Anyway...so as the title says, I get urges to do bad things. I suppose everyone gets these urges, but they are so strong, and so hard to fight off, like I am battling two different sides of me. It's like one side of me is trying to take over the other side of me. I get urges to do violent, destructive things. I get urges and thoughts that in my religion, would be considered blasphemous. It's just so hard, and it happens all the time. Especially around things considered to be dangerous like knives, fire, etc. For example, sometimes I imagine killing my family, sometimes I wanna burn myself, sometimes I just want to cut myself. I don't know if this is normal, but I was wondering if this happens to any of you?

Thanks in advance.

Derryck
December 9th, 2013, 10:06 PM
You enjoy the excitement don't you. The thrill of going against a strict set of rules thrills you doesn't it. It is human nature to go against something like that. The stricter the rules, the more powerful the urge.

Mikedamaniak
December 9th, 2013, 10:11 PM
This really doesn't sound good, but I suppose it could be considered normal, as we all get angry moments naturally as humans. As a culture we are taught to restrain ourselves from having these urges, even though they sometimes kept us alive in the caveman days. The caveman days are over now, though, so these urges can get us hurt, rather than keep us alive, back then there were no weapons, not even any knowledge of where a kick hurt most. So when the two sides of you are fighting, that's the restraint fighting with the urges.

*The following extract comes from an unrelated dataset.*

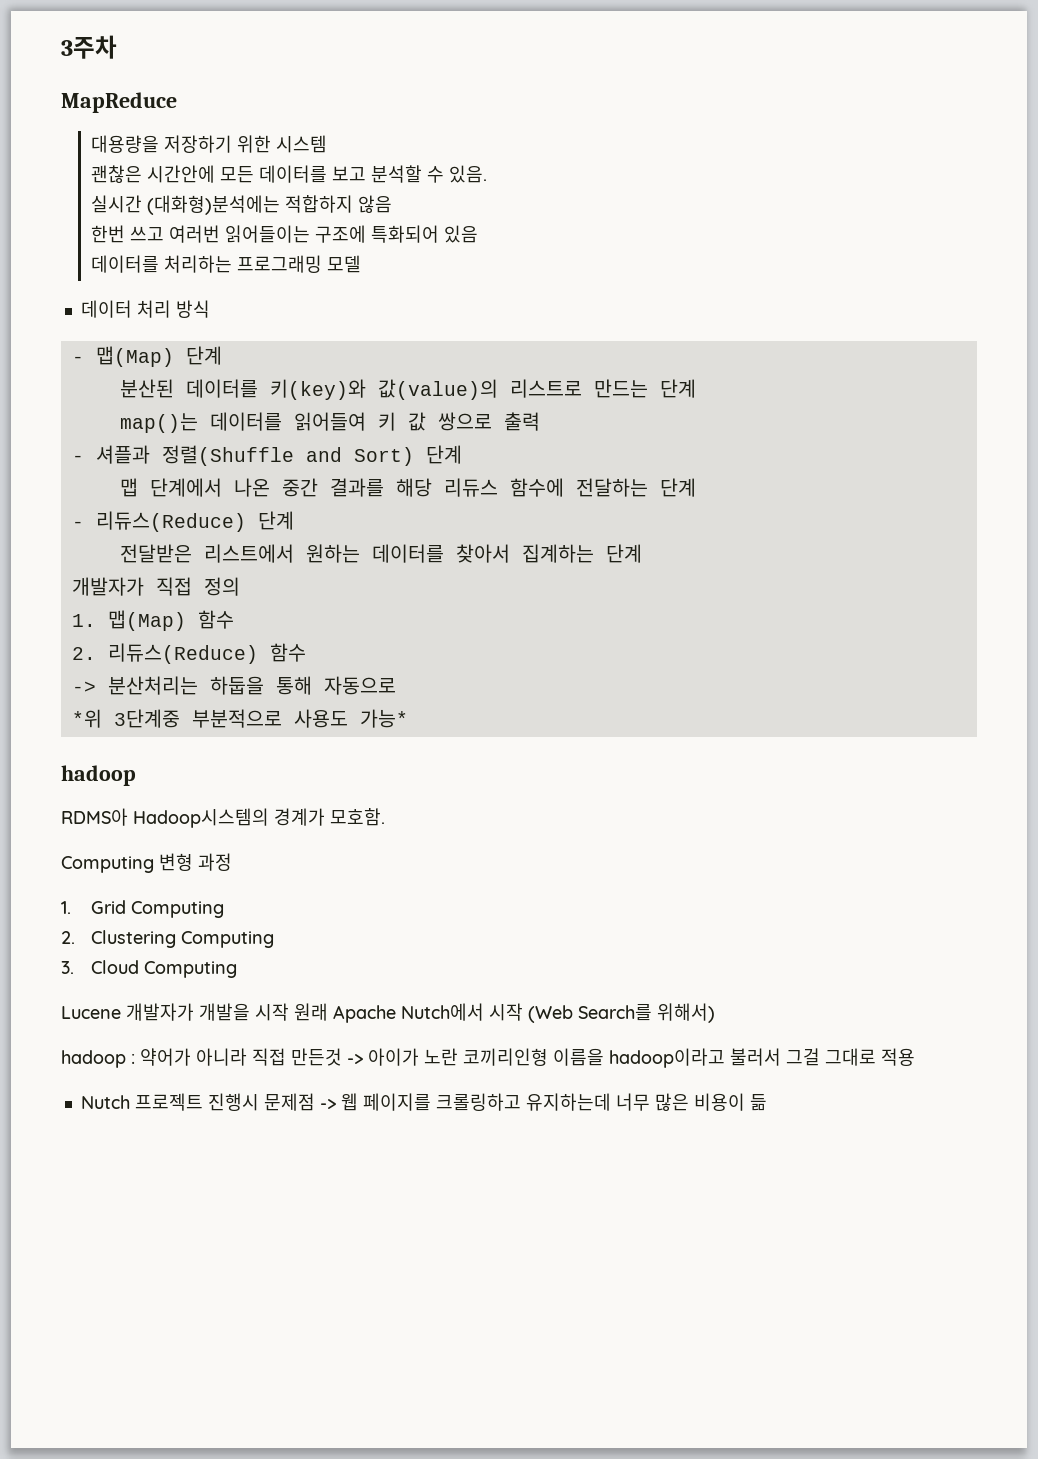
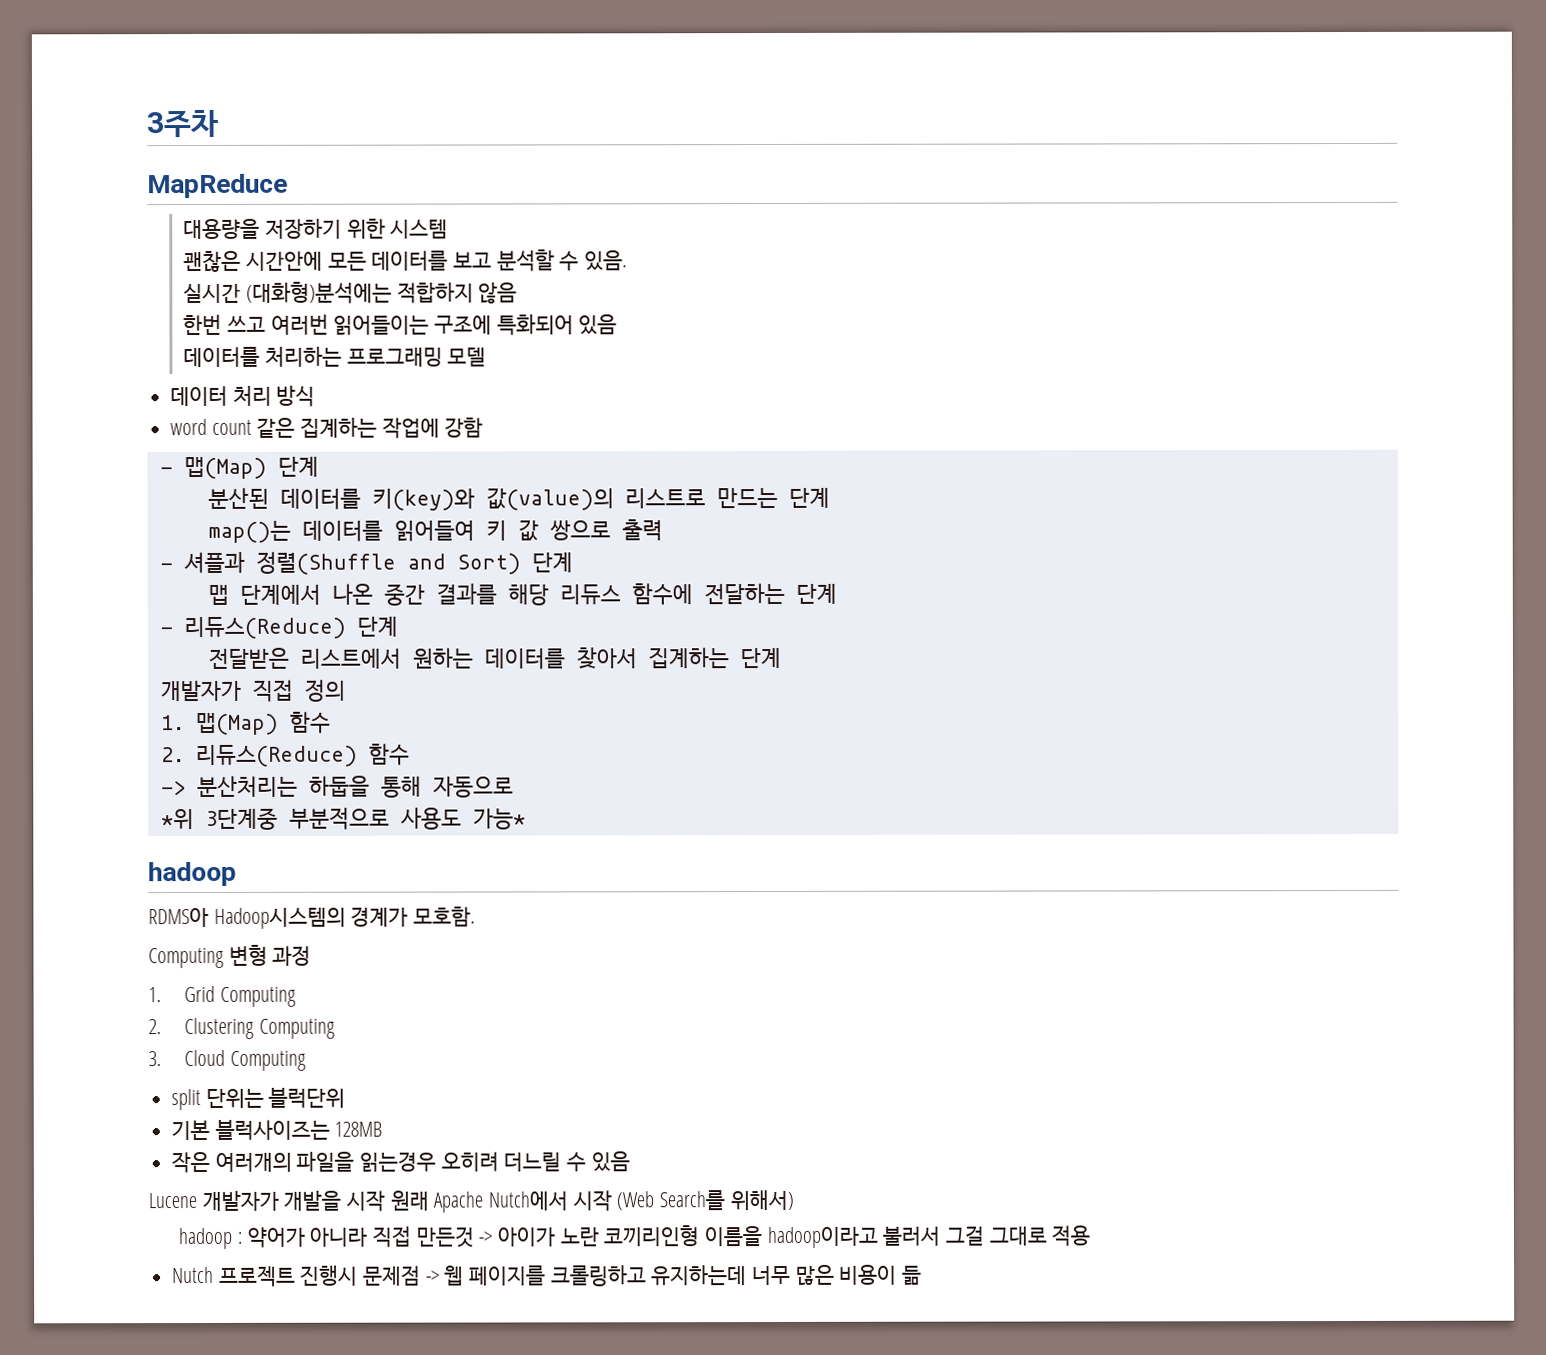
(210, 309) none -> [170,417,484,439] // word count 같은 집계하는 작업에 강함
(237, 969) none -> [171,1086,346,1111] [171,1118,383,1141] [171,1151,630,1174] // split 단위는 블럭단위 // 기본 블럭사이즈는 128MB // 작은 여러개의 파일을 읽는경우 오히려 더느릴 수 있음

All I can say is if this becomes a problem and is ruining your life, talk to someone about it.

rianvice
December 9th, 2013, 10:21 PM
This really doesn't sound good, but I suppose it could be considered normal, as we all get angry moments naturally as humans. As a culture we are taught to restrain ourselves from having these urges, even though they sometimes kept us alive in the caveman days. The caveman days are over now, though, so these urges can get us hurt, rather than keep us alive, back then there were no weapons, not even any knowledge of where a kick hurt most. So when the two sides of you are fighting, that's the restraint fighting with the urges.

All I can say is if this becomes a problem and is ruining your life, talk to someone about it.
The thing is, I am never angry when this happens; it just happens.

Mikedamaniak
December 9th, 2013, 11:03 PM
You might have been angry before at something, and those thinking those thoughts became habits, but I dunno, you tell me. I'm not you, so I shouldn't say. The main thing is not to dwell on it unless it becomes a problem that is troubling you that you want to fix.
Good luck

sqishy
December 10th, 2013, 08:34 AM
You enjoy the excitement don't you. The thrill of going against a strict set of rules thrills you doesn't it. It is human nature to go against something like that. The stricter the rules, the more powerful the urge.

Well this does make sense.

A way to remove the urge is to use it, not deny it. Get some plastic bottles and smash or rip them apart.

Katiya
December 14th, 2013, 05:27 PM
If you aren't angry before hand this could be a disorder. Could be. However as long as you do not act upon the bad things it is fine. When a person begins to vomit crimes then it becomes a problem.

Do what the AP said and smash bottles and things the don't matter. You could talk to your doc about this and getting help but be clear you do not actually wish to harm anyone and that the thoughts disturb you. That would be safe to say. It might help to talk it out. Choice is yours

TheMasterRassilon
December 14th, 2013, 09:42 PM
This happens to me. It's not because I get mad because you have to really really really anger me. But I think I feel similar temptations that you feel. Thus far I've not done anything but the temptation is there.

Tarannosaurus
December 20th, 2013, 10:35 AM
Hi guys. Sorry if I don't put this in the right forum, but I do not know where else to put it.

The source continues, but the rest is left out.